EXERCISE PROMPT
Copy down every line of the data that follows exactly. Omit the pictures.

ENTRIES SHOWN
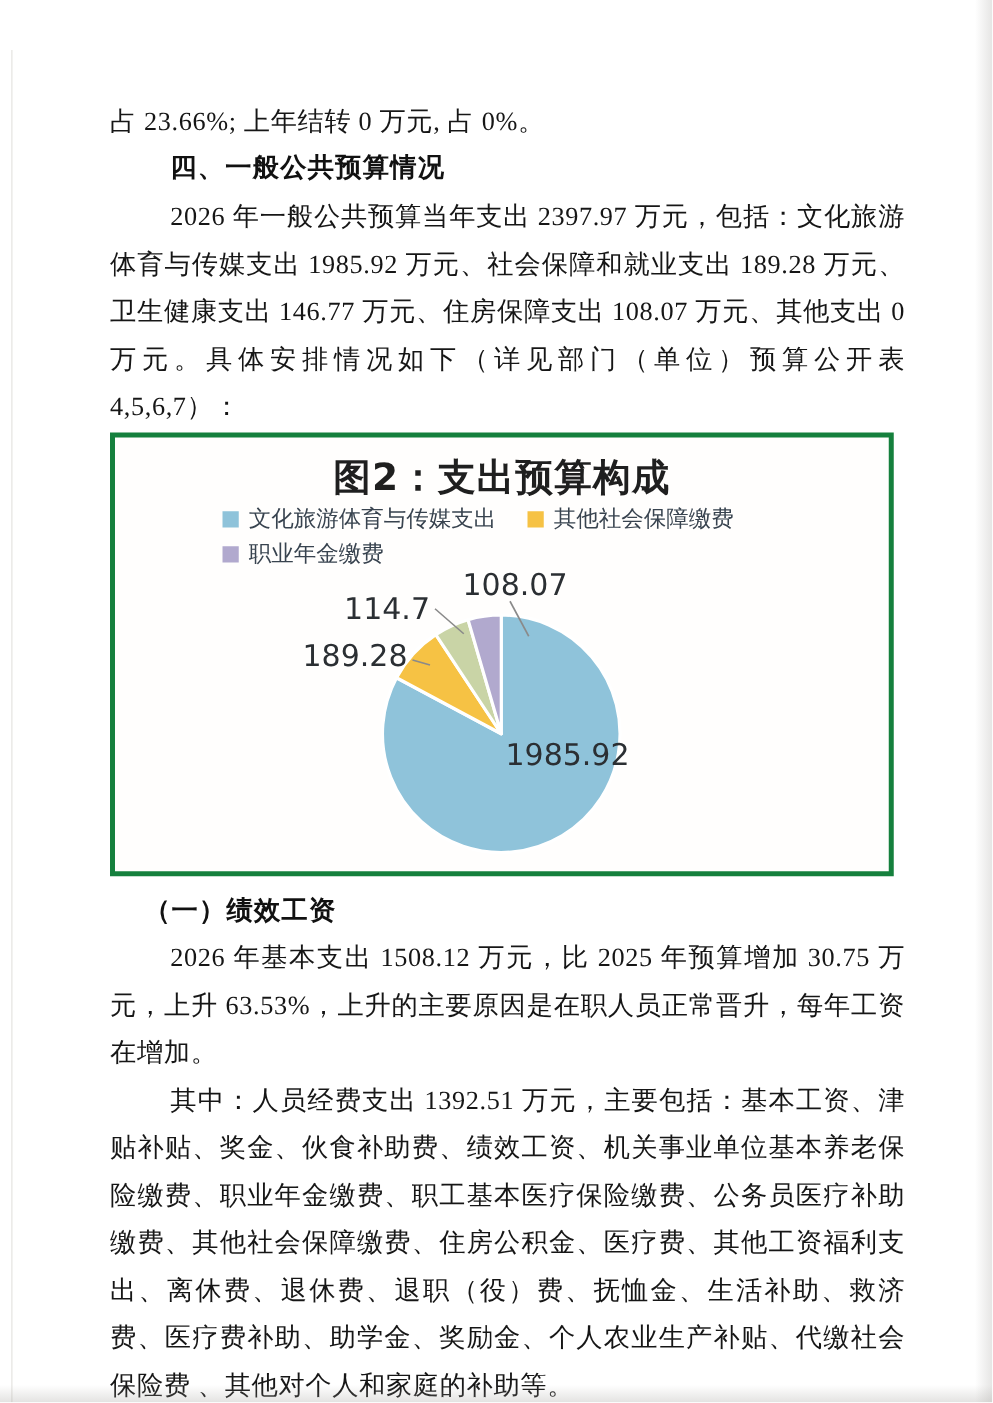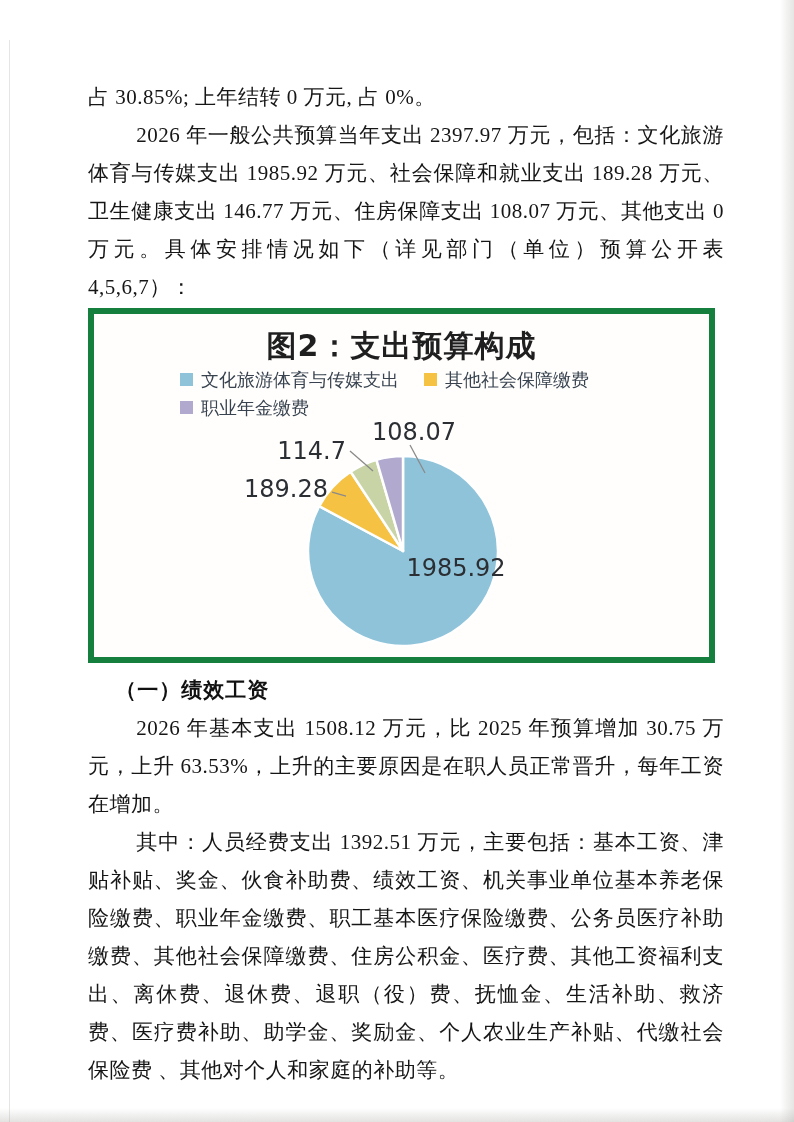"占 30.85%; 上年结转 0 万元," p.body-text { text: 30.85% -> 23.66% }
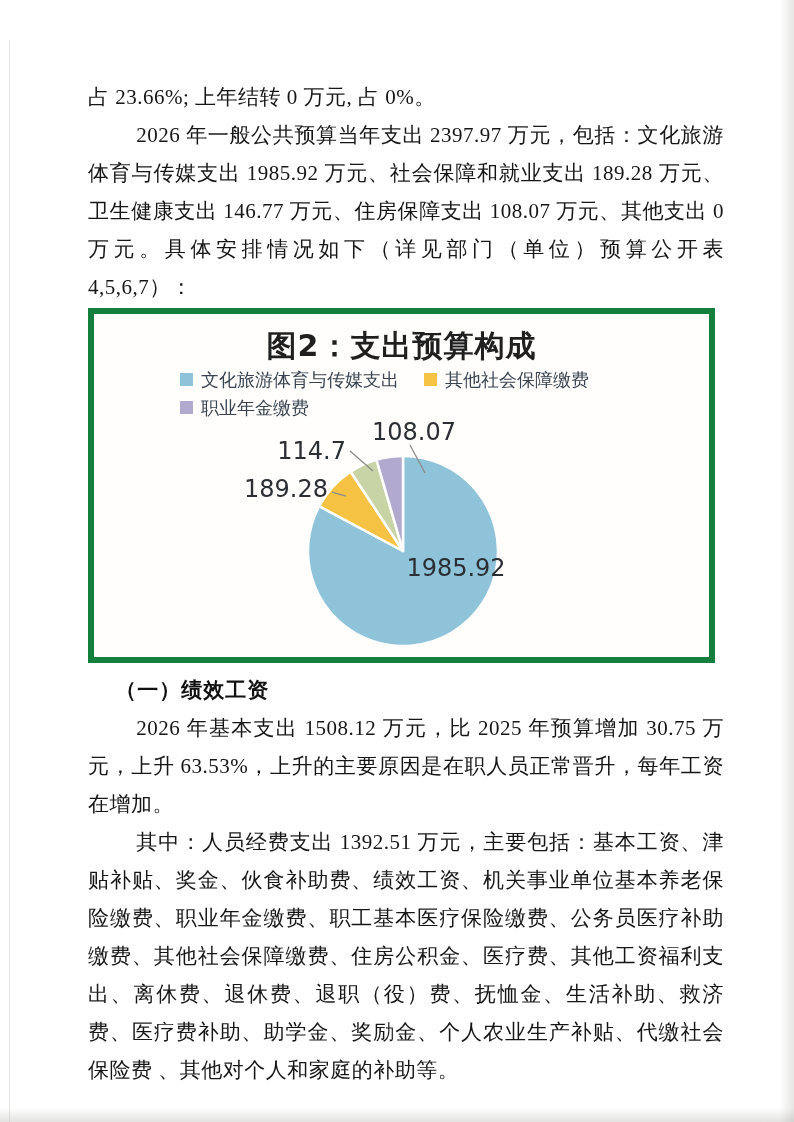"四、一般公共预算情况" h2.section-heading { html: none -> <h2>四、一般公共预算情况</h2> }
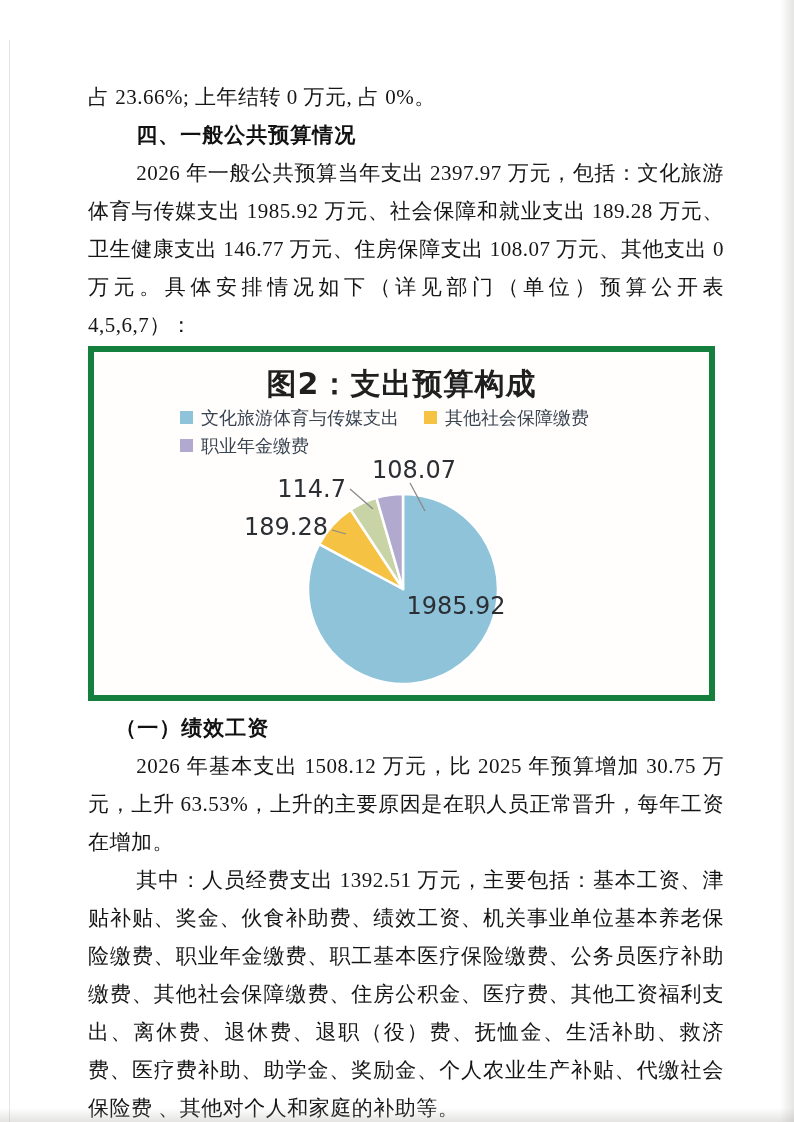"图2：支出预算构成" .chart-box { border: 6px solid #15803d -> 4px solid #15803d }
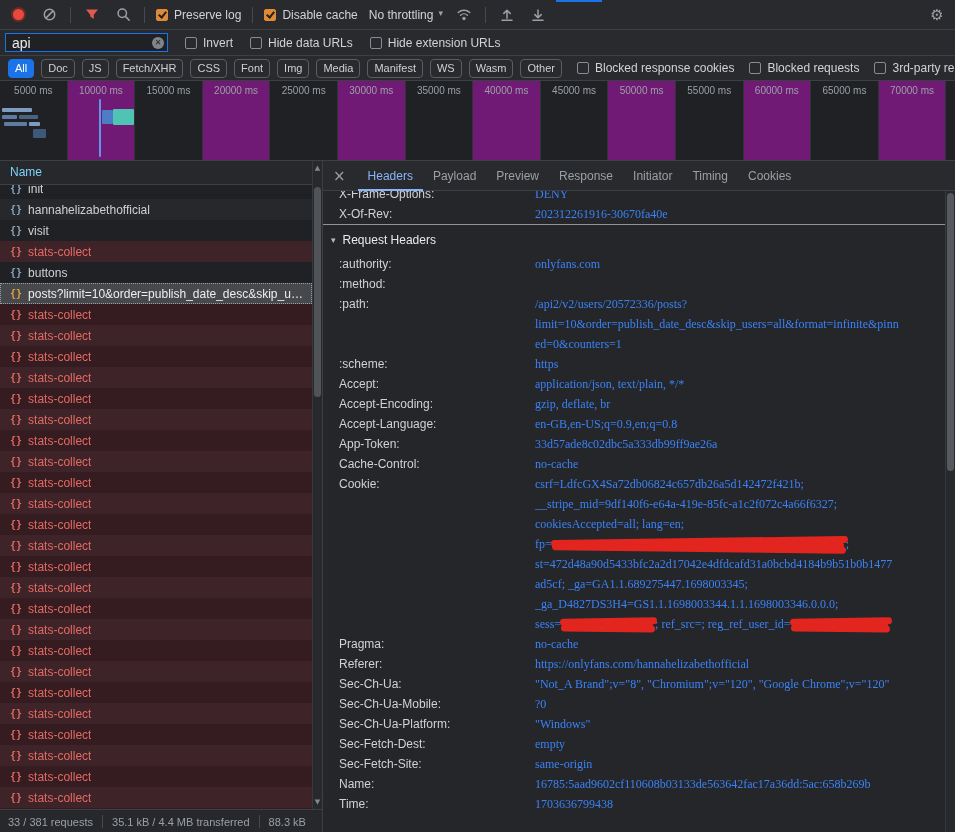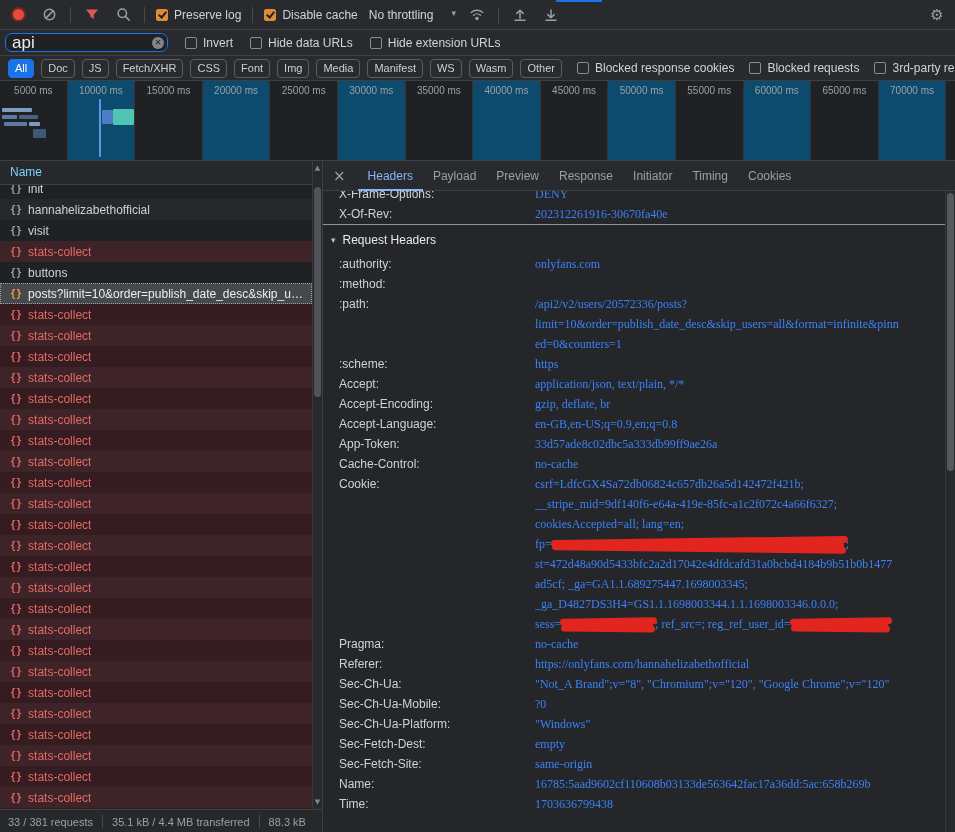"No throttling" .throttle { gap: 18px -> 5px }
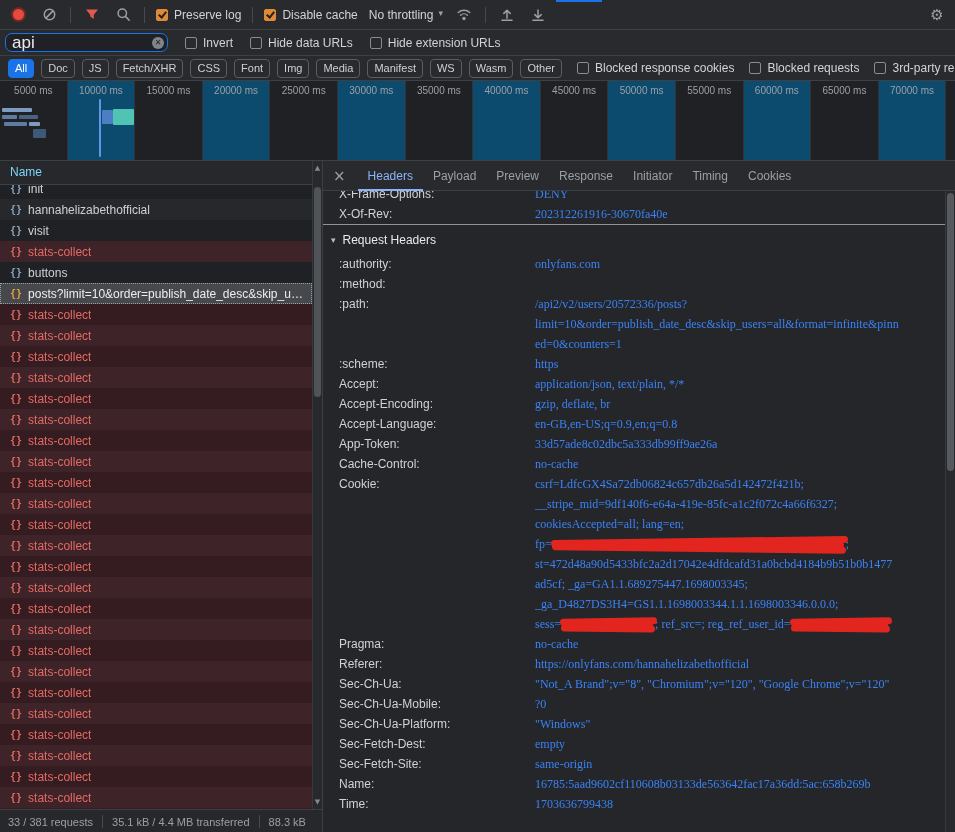"api" .filter-input { border-radius: 7px -> 0; font-size: 17px -> 14px }
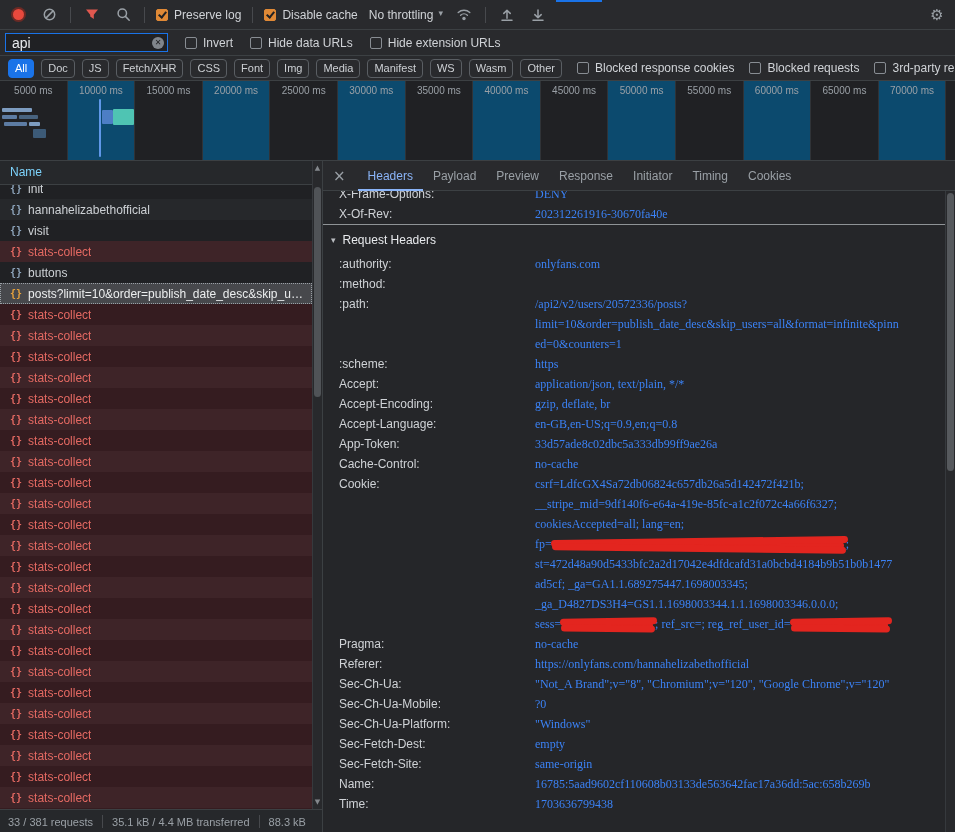"10000 ms" .tl-col.alt { background: #0c4a6e -> #701a75 }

ANSWER FOR THE TASK
"占 30.85%; 上年结转 0 万元," p.body-text { text: 30.85% -> 23.66% }
"四、一般公共预算情况" h2.section-heading { html: none -> <h2>四、一般公共预算情况</h2> }
"图2：支出预算构成" .chart-box { border: 6px solid #15803d -> 4px solid #15803d }
"No throttling" .throttle { gap: 18px -> 5px }
"api" .filter-input { border-radius: 7px -> 0; font-size: 17px -> 14px }
"10000 ms" .tl-col.alt { background: #0c4a6e -> #701a75 }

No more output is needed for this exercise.